Banana pudding. Weird as it sounds, that’s what I’m missing this weekend. For starters, I’ve never been much of a pie person. My parents owned a small grocery store when I was growing up, and the week before Thanksgiving was our busiest time of year. Our little bakery churned out more than 1,000 pies, and to fill the orders the bakers started on Tuesday and worked nonstop through Wednesday. Once I got to high school, I would head to the store with my mom about 9 p.m. or so on Tuesday and work through the night. No, I didn’t make too many pies myself. But I folded pie boxes, moved the pies onto cooling racks, and helped fill the orders. My mom would call me off of school and so, after a couple hours to sleep or a trip out for breakfast, I would go back to the store and work as a cashier. It was hard work, but the atmosphere was always lively and customers were (usually) in a good mood. It was somehow energizing and exhausting at the same time. But once it was done—the big cooler emptied of all the turkey and stuffing orders, the shelves looking a little bare—pie was the last thing anyone in my family wanted to look at.
Those years are long past, but we still try to have a few dessert alternatives at our Thanksgiving dinner. For most of the last 10 years, my brother-in-law, sister-in-law and nephews have come in from South Bend, Indiana, for the long weekend. And, among other dishes, they’re on banana pudding duty. It’s a great alternative to pie, but its real utility comes at breakfast the next few days. A bowl of banana pudding, a few cups of coffee, and ESPN’s College GameDay on in the background while we catch up with people we don’t see often enough—it’s just about perfection.
My in-laws didn’t make the trip this year. And we didn’t have any local family over, either. It still felt a little bit like a holiday—it was a Thursday with no work or school, football games played on the TV, and I opened a bottle of wine in the afternoon. We cooked a turkey. But it was pretty subdued.

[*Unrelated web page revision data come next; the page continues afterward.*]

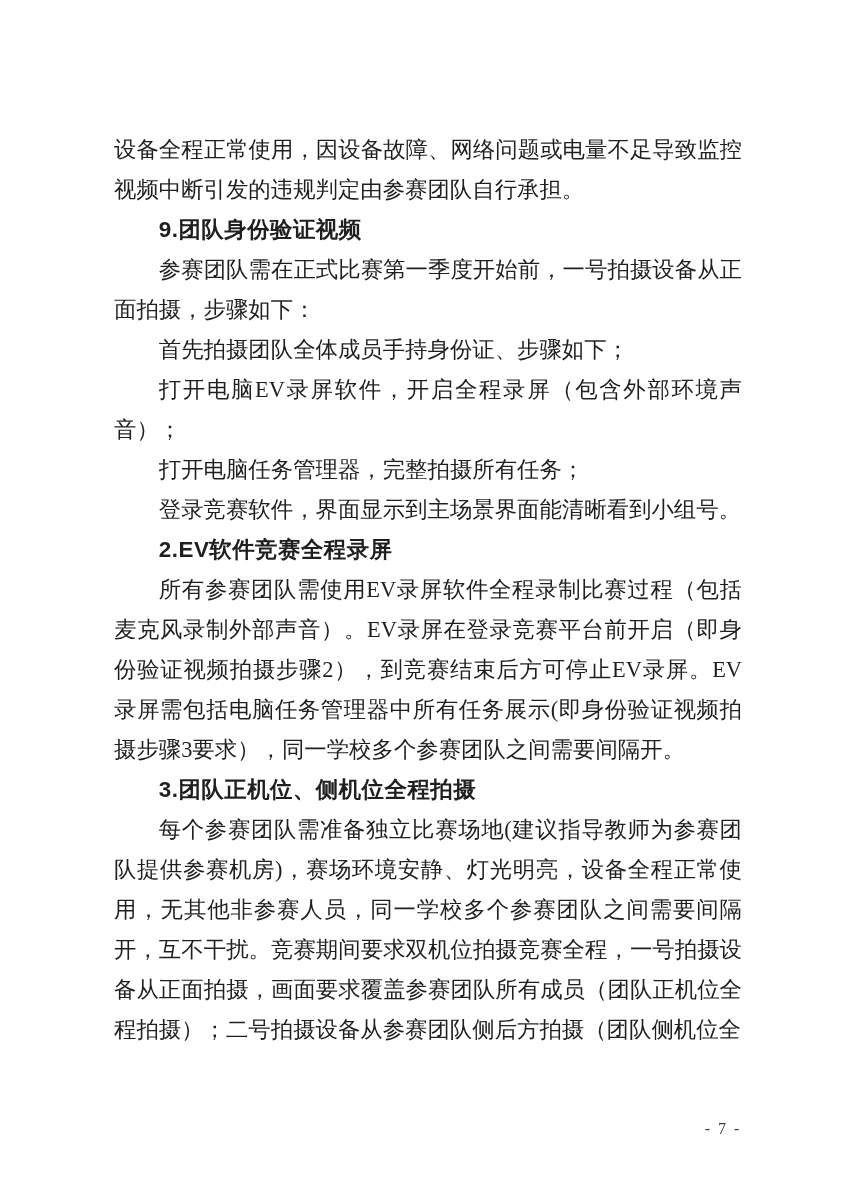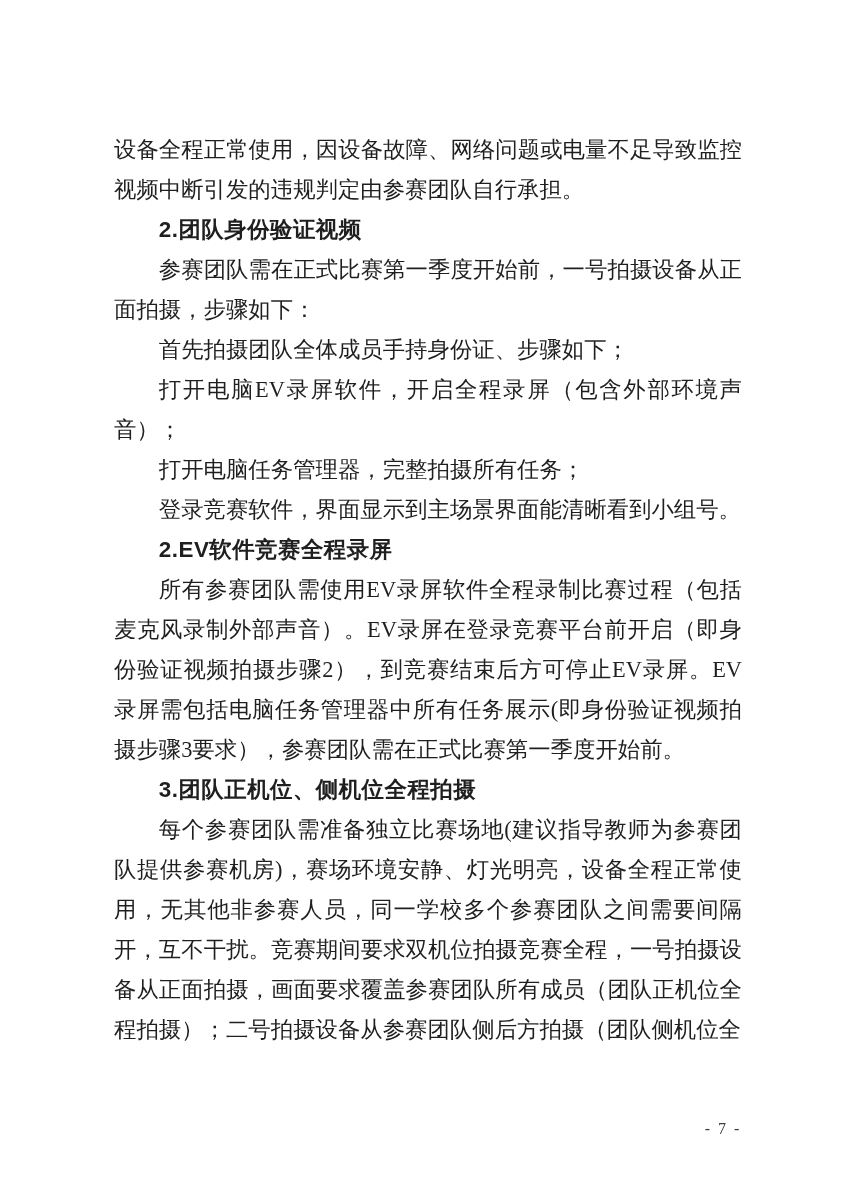--- a/index.html
+++ b/index.html
@@ -64,7 +64,7 @@
 <div class="page">
   <div class="content">
       <p class="body no-indent">设备全程正常使用，因设备故障、网络问题或电量不足导致监控视频中断引发的违规判定由参赛团队自行承担。</p>
-      <p class="heading">2.团队身份验证视频</p>
+      <p class="heading">9.团队身份验证视频</p>
       <p class="body">参赛团队需在正式比赛第一季度开始前，一号拍摄设备从正面拍摄，步骤如下：</p>
       <p class="body">首先拍摄团队全体成员手持身份证、步骤如下；</p>
       <p class="body">打开电脑EV录屏软件，开启全程录屏（包含外部环境声音）；</p>

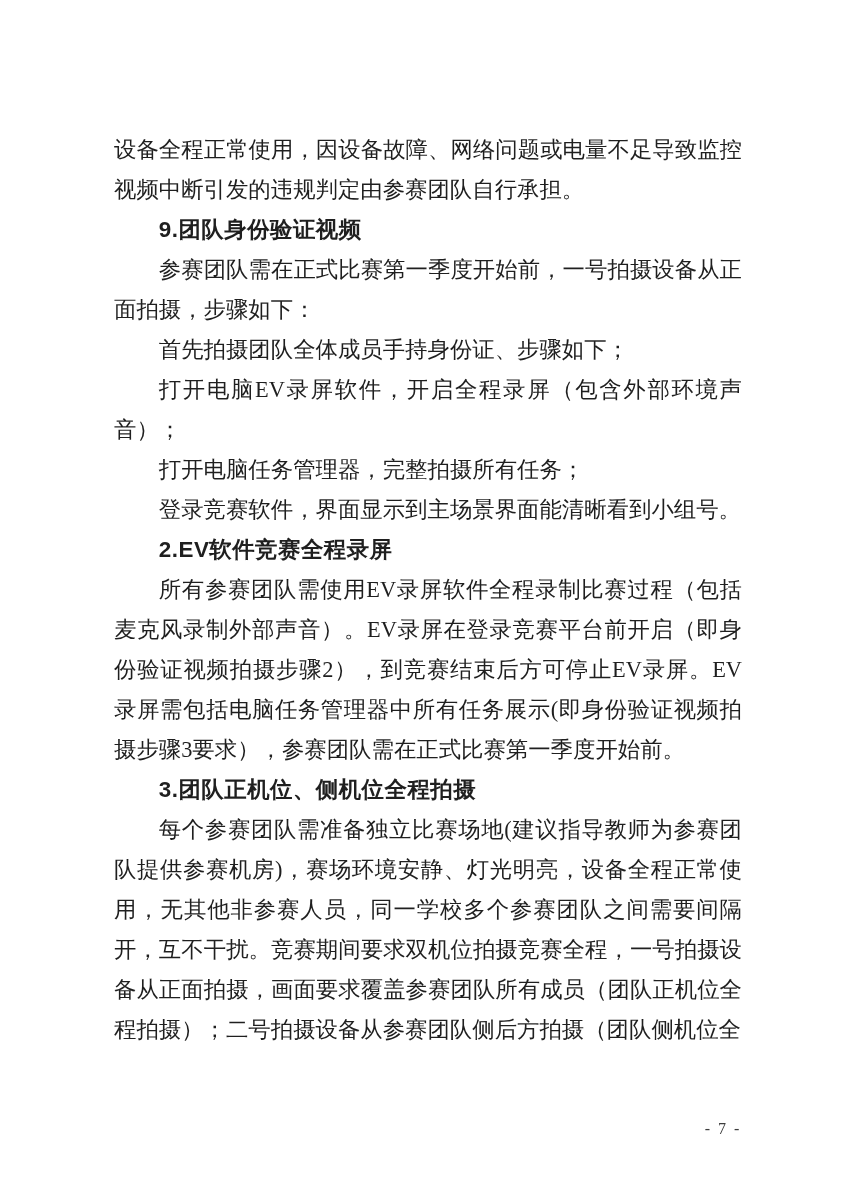--- a/index.html
+++ b/index.html
@@ -71,7 +71,7 @@
       <p class="body">打开电脑任务管理器，完整拍摄所有任务；</p>
       <p class="body">登录竞赛软件，界面显示到主场景界面能清晰看到小组号。</p>
       <p class="heading">2.EV软件竞赛全程录屏</p>
-      <p class="body">所有参赛团队需使用EV录屏软件全程录制比赛过程（包括麦克风录制外部声音）。EV录屏在登录竞赛平台前开启（即身份验证视频拍摄步骤2），到竞赛结束后方可停止EV录屏。EV录屏需包括电脑任务管理器中所有任务展示(即身份验证视频拍摄步骤3要求），参赛团队需在正式比赛第一季度开始前。</p>
+      <p class="body">所有参赛团队需使用EV录屏软件全程录制比赛过程（包括麦克风录制外部声音）。EV录屏在登录竞赛平台前开启（即身份验证视频拍摄步骤2），到竞赛结束后方可停止EV录屏。EV录屏需包括电脑任务管理器中所有任务展示(即身份验证视频拍摄步骤3要求），同一学校多个参赛团队之间需要间隔开。</p>
       <p class="heading">3.团队正机位、侧机位全程拍摄</p>
       <p class="body">每个参赛团队需准备独立比赛场地(建议指导教师为参赛团队提供参赛机房)，赛场环境安静、灯光明亮，设备全程正常使用，无其他非参赛人员，同一学校多个参赛团队之间需要间隔开，互不干扰。竞赛期间要求双机位拍摄竞赛全程，一号拍摄设备从正面拍摄，画面要求覆盖参赛团队所有成员（团队正机位全程拍摄）；二号拍摄设备从参赛团队侧后方拍摄（团队侧机位全</p>
     </div>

As it was for most of you, I gather. I know that the plural of “random Facebook photo” is not “data,” but from my vantage point it seems like many Americans realized that we are at a particularly dangerous point in the pandemic and kept their gatherings intimate. And it gives me a little bit of optimism. In some ways, I’m reminded of David French’s great newsletter from this week (more below), about how our legal and political systems are standing strong in the face of President Trump’s refusal to acknowledge the results of the election. Trump and his legal team have been lobbing baseless claims of election fraud all around the internet, but weak legal challenges are being rebuffed and states are certifying their elections. The pandemic is exacerbating our polarization, we’re still having stupid fights about masks, and, well, some of our political leaders were a little hypocritical this week. But when push came to shove, a lot of us were willing to give up a holiday.